WHAT THE TASK ASKS:
Up to and including the line with "Love Letter February", copy the records below exactly from their first line.

EXCERPTED DATA Block Start

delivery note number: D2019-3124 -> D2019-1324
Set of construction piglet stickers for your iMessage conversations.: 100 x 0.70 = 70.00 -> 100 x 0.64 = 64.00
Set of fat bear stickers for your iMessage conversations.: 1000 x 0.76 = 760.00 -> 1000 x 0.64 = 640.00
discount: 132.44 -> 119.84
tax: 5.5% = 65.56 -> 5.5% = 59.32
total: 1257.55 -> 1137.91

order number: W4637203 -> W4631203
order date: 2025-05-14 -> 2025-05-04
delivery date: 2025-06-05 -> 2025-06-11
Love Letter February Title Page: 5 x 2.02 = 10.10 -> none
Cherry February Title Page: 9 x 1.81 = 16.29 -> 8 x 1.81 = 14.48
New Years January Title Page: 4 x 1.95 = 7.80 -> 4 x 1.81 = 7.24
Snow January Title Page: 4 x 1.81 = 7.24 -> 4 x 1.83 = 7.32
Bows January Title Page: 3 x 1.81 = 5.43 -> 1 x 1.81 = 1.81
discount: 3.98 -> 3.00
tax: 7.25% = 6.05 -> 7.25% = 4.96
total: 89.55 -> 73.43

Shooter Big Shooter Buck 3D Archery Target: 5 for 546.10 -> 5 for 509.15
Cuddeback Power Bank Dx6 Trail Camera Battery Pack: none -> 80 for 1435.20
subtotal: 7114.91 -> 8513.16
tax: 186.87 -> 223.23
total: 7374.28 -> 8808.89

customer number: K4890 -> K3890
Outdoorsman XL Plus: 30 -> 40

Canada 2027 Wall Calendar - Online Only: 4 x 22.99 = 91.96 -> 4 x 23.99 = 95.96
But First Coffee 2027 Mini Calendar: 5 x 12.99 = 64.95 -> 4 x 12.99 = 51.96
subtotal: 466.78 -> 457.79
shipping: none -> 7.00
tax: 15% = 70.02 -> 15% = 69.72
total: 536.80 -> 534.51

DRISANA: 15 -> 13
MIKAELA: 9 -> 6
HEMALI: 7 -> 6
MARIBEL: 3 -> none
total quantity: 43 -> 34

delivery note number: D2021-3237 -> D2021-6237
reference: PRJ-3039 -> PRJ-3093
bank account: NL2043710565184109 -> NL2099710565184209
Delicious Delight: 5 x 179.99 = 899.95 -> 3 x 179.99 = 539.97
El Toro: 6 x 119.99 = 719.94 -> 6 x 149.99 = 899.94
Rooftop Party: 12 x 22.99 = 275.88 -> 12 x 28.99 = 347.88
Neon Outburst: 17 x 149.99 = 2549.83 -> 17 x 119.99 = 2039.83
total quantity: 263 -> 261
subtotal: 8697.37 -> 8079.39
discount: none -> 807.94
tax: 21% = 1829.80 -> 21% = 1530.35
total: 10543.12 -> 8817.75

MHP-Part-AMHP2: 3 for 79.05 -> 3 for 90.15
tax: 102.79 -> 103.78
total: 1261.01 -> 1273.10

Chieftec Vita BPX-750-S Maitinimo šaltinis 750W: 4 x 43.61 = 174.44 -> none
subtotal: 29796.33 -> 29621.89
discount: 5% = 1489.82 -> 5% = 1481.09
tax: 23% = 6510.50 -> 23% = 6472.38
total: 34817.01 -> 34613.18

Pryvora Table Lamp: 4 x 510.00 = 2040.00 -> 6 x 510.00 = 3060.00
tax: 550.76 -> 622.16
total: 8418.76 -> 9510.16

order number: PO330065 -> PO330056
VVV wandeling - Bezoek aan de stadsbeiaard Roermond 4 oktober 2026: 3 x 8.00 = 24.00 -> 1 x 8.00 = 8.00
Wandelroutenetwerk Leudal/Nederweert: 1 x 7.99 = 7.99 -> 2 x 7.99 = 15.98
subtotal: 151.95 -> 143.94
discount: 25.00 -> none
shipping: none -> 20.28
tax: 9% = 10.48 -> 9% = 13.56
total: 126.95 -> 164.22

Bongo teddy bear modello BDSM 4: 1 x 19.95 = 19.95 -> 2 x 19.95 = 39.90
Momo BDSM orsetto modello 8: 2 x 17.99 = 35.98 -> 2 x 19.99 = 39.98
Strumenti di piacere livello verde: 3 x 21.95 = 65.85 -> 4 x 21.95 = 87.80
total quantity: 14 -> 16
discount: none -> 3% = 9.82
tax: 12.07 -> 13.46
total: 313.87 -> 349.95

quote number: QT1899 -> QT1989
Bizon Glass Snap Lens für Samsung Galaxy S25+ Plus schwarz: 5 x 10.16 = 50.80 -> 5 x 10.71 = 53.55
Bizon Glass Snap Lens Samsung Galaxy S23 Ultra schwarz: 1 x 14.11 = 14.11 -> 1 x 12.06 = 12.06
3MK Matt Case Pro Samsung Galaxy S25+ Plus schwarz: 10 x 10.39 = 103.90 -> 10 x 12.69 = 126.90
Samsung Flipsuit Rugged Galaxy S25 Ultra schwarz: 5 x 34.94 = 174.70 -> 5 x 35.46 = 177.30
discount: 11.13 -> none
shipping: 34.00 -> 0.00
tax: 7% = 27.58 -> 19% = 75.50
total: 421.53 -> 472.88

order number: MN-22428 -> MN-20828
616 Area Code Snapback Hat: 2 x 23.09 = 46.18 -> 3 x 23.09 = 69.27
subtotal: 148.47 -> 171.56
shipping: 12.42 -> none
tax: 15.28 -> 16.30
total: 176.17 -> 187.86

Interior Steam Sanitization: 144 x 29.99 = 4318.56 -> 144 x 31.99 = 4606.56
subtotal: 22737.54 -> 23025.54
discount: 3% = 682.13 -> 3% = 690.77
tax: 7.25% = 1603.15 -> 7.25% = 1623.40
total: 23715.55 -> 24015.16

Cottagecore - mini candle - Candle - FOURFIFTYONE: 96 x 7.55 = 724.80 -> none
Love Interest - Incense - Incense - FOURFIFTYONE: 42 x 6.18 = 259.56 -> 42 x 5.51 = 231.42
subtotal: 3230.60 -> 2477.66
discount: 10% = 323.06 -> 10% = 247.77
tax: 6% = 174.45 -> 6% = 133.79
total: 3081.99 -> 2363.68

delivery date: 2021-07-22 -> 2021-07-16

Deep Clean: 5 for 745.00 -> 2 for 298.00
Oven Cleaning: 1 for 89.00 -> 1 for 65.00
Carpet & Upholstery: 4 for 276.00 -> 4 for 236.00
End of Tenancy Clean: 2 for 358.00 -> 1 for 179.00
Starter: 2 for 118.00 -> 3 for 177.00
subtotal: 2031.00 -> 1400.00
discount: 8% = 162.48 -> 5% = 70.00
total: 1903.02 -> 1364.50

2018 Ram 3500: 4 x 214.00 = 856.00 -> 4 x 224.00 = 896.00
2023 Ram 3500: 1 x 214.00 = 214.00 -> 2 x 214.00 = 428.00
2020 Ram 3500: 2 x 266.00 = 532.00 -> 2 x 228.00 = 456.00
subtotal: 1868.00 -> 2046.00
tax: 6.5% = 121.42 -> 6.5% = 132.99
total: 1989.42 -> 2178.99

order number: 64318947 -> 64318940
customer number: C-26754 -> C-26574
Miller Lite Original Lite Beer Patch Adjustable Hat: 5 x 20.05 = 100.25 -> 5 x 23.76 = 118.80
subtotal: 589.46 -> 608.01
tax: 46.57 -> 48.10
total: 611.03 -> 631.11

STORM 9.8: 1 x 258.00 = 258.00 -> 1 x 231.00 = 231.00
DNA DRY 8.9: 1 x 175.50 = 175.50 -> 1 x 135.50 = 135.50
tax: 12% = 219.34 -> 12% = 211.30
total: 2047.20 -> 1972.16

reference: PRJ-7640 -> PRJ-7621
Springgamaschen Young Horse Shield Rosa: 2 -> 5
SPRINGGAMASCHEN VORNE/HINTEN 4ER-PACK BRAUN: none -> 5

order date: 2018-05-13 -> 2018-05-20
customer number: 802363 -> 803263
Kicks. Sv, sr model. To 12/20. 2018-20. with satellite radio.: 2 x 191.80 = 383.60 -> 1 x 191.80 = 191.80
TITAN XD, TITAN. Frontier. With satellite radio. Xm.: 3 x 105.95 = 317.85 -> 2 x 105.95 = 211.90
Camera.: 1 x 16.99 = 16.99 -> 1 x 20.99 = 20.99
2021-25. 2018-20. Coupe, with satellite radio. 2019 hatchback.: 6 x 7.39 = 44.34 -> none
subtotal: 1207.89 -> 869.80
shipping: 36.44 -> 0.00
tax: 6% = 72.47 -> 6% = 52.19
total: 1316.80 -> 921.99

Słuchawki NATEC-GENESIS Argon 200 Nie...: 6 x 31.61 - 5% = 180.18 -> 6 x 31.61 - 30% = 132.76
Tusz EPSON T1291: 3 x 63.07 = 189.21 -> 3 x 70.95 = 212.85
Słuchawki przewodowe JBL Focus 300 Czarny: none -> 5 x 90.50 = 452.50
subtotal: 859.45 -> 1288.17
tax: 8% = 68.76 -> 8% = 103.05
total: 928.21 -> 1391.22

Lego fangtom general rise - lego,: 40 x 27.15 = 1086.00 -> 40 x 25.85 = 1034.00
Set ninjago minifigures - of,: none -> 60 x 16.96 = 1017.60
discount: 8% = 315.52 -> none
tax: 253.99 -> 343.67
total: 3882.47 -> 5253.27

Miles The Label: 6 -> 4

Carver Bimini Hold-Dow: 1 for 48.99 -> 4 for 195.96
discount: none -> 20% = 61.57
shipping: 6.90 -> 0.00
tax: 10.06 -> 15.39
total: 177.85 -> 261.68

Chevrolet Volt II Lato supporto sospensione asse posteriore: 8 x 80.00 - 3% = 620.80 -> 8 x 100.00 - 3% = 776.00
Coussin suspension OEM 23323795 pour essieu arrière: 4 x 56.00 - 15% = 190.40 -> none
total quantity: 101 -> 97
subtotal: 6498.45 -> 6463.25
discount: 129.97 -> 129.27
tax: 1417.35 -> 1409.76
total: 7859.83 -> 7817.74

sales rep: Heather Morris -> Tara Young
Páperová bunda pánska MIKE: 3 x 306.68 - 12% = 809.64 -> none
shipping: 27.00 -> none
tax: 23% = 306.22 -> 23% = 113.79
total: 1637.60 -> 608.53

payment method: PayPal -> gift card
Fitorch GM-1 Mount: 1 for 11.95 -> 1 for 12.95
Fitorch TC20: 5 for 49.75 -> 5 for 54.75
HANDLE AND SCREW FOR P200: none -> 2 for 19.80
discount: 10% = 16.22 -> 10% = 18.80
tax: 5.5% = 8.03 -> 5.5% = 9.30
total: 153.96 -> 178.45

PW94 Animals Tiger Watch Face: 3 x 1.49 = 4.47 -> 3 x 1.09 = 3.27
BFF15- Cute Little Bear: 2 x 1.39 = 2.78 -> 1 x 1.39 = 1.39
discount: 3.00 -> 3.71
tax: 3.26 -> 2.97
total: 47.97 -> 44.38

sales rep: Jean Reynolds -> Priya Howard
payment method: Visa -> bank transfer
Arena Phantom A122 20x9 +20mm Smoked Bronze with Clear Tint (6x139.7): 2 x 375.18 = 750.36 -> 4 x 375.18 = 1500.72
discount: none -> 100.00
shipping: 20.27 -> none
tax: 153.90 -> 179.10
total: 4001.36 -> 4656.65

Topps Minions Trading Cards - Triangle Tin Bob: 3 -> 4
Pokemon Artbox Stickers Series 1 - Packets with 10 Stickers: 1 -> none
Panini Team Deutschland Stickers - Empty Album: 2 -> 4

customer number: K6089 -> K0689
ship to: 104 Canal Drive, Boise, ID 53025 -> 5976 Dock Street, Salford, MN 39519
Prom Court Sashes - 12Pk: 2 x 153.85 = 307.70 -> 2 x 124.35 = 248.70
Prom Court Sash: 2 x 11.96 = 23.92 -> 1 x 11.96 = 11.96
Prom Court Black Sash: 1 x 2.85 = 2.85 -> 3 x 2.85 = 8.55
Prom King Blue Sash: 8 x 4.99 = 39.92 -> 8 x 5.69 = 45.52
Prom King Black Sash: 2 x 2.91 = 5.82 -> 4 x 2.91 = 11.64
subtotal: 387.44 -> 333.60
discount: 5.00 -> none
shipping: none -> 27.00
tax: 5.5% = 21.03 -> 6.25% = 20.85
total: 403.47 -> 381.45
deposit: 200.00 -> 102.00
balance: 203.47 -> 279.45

EXCERPTED DATA Block End

EXERCISE RESPONSE:
delivery note number: D2019-3124 -> D2019-1324
Set of construction piglet stickers for your iMessage conversations.: 100 x 0.70 = 70.00 -> 100 x 0.64 = 64.00
Set of fat bear stickers for your iMessage conversations.: 1000 x 0.76 = 760.00 -> 1000 x 0.64 = 640.00
discount: 132.44 -> 119.84
tax: 5.5% = 65.56 -> 5.5% = 59.32
total: 1257.55 -> 1137.91

order number: W4637203 -> W4631203
order date: 2025-05-14 -> 2025-05-04
delivery date: 2025-06-05 -> 2025-06-11
Love Letter February Title Page: 5 x 2.02 = 10.10 -> none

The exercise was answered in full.